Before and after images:
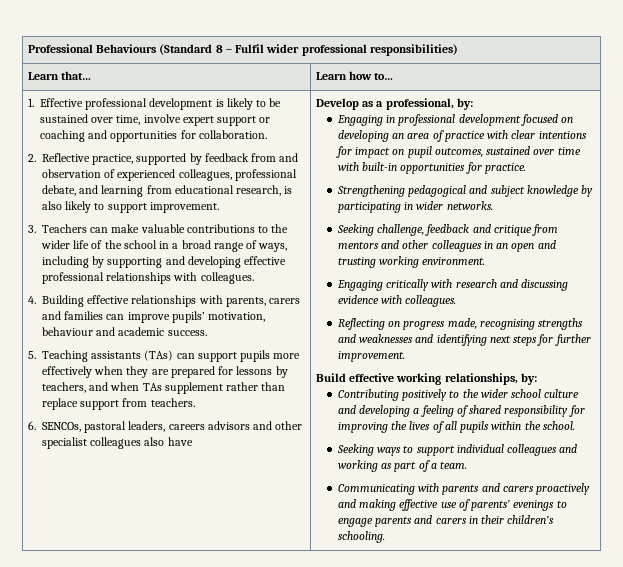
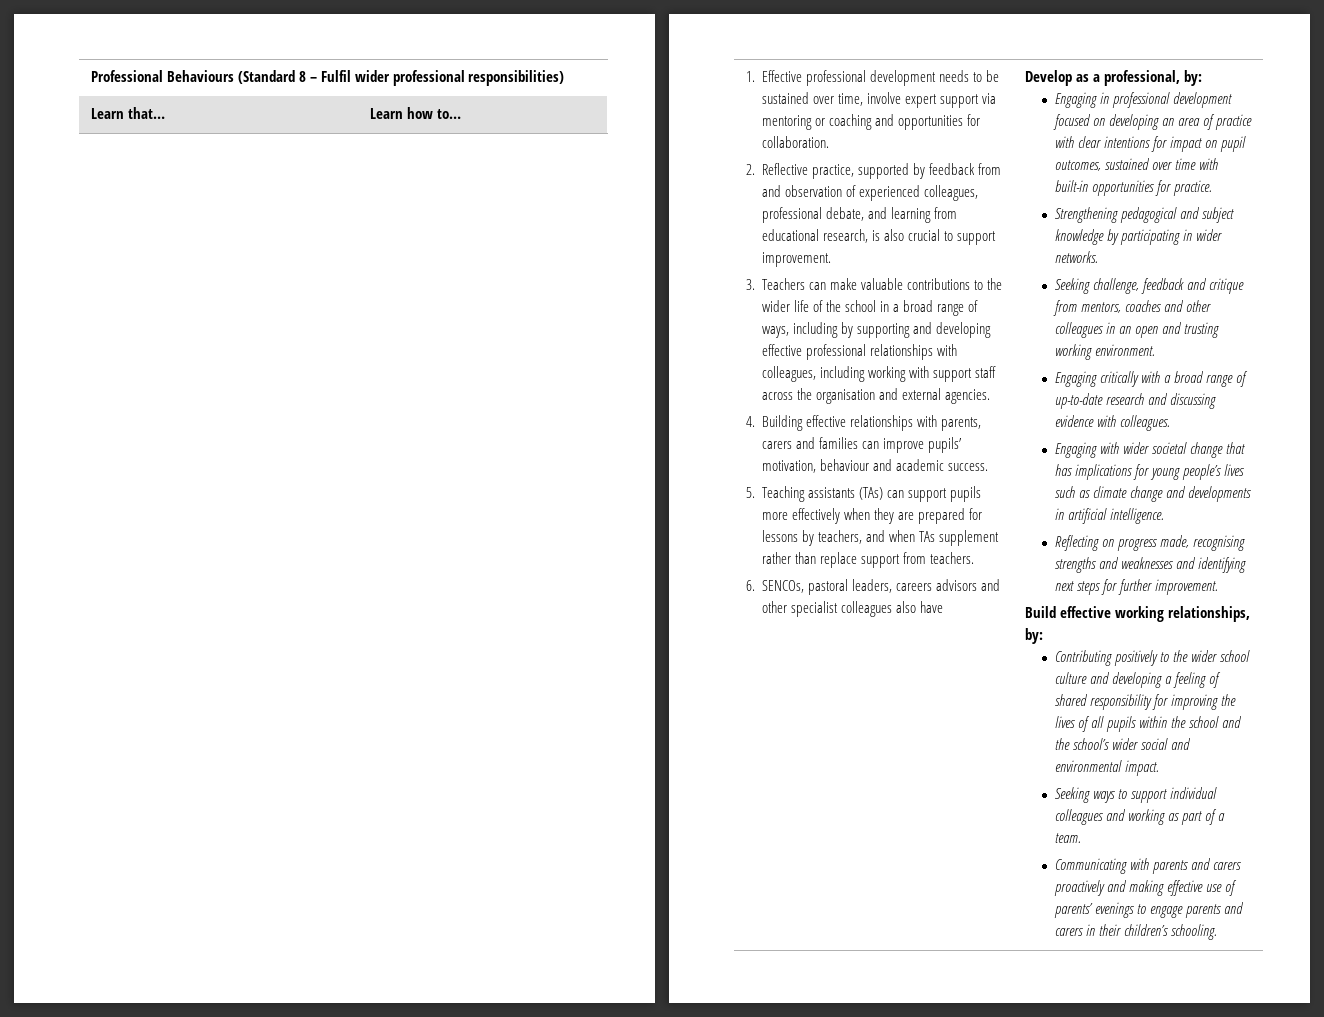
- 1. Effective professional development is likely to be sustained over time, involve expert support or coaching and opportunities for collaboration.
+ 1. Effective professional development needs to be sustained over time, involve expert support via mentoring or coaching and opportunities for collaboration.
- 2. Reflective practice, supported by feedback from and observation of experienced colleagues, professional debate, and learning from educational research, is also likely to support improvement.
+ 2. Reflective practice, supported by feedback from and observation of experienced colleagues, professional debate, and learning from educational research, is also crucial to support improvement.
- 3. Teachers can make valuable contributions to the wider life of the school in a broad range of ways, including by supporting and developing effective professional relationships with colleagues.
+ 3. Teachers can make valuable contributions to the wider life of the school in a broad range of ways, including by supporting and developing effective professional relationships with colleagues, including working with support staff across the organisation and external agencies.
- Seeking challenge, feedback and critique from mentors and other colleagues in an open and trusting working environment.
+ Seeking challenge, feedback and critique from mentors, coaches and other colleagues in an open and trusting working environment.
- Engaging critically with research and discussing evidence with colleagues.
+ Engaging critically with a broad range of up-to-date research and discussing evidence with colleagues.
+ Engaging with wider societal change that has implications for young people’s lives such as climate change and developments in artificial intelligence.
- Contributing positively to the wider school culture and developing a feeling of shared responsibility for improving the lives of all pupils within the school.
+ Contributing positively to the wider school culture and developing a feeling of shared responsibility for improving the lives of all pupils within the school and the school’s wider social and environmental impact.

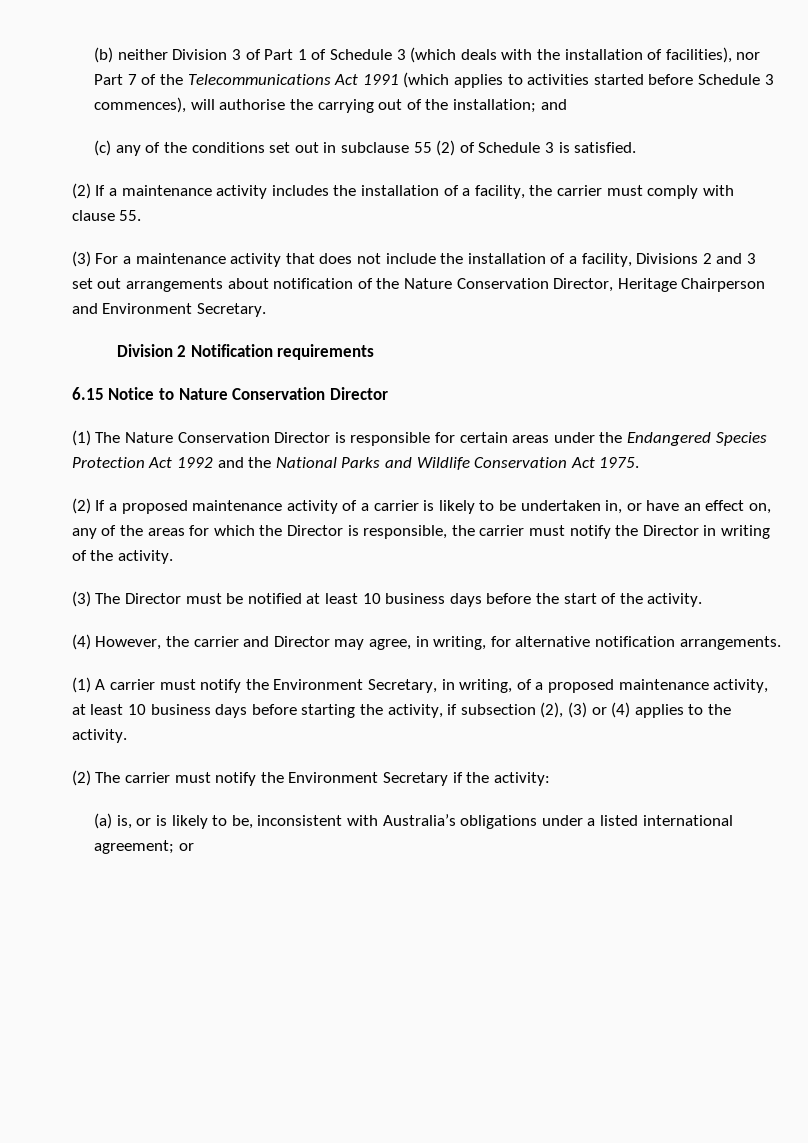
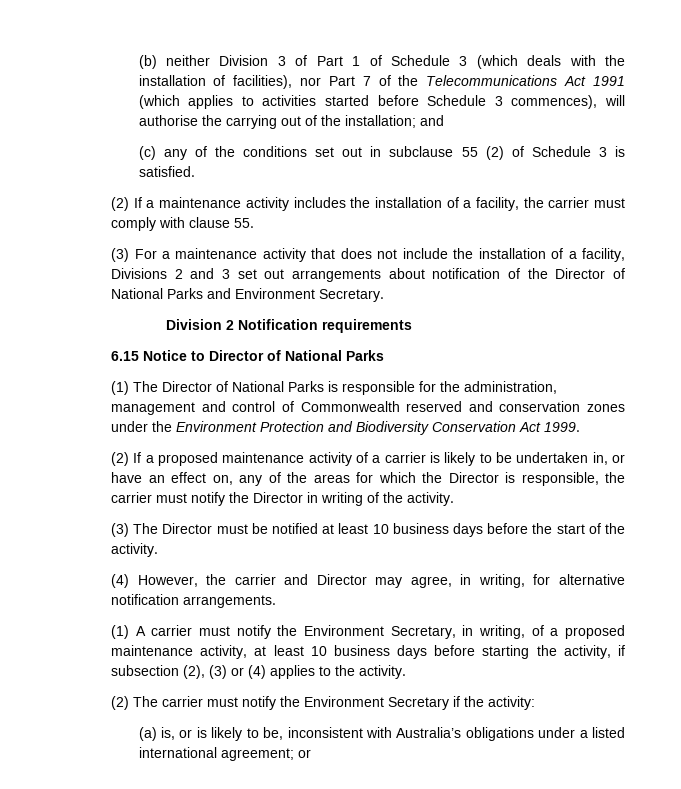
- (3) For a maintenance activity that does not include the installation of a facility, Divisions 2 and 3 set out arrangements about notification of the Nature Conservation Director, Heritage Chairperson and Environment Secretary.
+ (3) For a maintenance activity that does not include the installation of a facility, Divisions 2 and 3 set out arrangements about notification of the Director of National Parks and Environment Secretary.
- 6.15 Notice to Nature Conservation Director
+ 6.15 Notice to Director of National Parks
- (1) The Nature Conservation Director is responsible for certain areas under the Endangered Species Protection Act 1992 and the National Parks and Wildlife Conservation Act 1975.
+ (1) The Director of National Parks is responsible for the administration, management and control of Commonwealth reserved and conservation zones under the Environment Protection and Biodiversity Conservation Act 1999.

** Task item **
Retype the data exactly as it stands, but keep the images out of your copy.

** Task result **
- 1. Effective professional development is likely to be sustained over time, involve expert support or coaching and opportunities for collaboration.
+ 1. Effective professional development needs to be sustained over time, involve expert support via mentoring or coaching and opportunities for collaboration.
- 2. Reflective practice, supported by feedback from and observation of experienced colleagues, professional debate, and learning from educational research, is also likely to support improvement.
+ 2. Reflective practice, supported by feedback from and observation of experienced colleagues, professional debate, and learning from educational research, is also crucial to support improvement.
- 3. Teachers can make valuable contributions to the wider life of the school in a broad range of ways, including by supporting and developing effective professional relationships with colleagues.
+ 3. Teachers can make valuable contributions to the wider life of the school in a broad range of ways, including by supporting and developing effective professional relationships with colleagues, including working with support staff across the organisation and external agencies.
- Seeking challenge, feedback and critique from mentors and other colleagues in an open and trusting working environment.
+ Seeking challenge, feedback and critique from mentors, coaches and other colleagues in an open and trusting working environment.
- Engaging critically with research and discussing evidence with colleagues.
+ Engaging critically with a broad range of up-to-date research and discussing evidence with colleagues.
+ Engaging with wider societal change that has implications for young people’s lives such as climate change and developments in artificial intelligence.
- Contributing positively to the wider school culture and developing a feeling of shared responsibility for improving the lives of all pupils within the school.
+ Contributing positively to the wider school culture and developing a feeling of shared responsibility for improving the lives of all pupils within the school and the school’s wider social and environmental impact.

- (3) For a maintenance activity that does not include the installation of a facility, Divisions 2 and 3 set out arrangements about notification of the Nature Conservation Director, Heritage Chairperson and Environment Secretary.
+ (3) For a maintenance activity that does not include the installation of a facility, Divisions 2 and 3 set out arrangements about notification of the Director of National Parks and Environment Secretary.
- 6.15 Notice to Nature Conservation Director
+ 6.15 Notice to Director of National Parks
- (1) The Nature Conservation Director is responsible for certain areas under the Endangered Species Protection Act 1992 and the National Parks and Wildlife Conservation Act 1975.
+ (1) The Director of National Parks is responsible for the administration, management and control of Commonwealth reserved and conservation zones under the Environment Protection and Biodiversity Conservation Act 1999.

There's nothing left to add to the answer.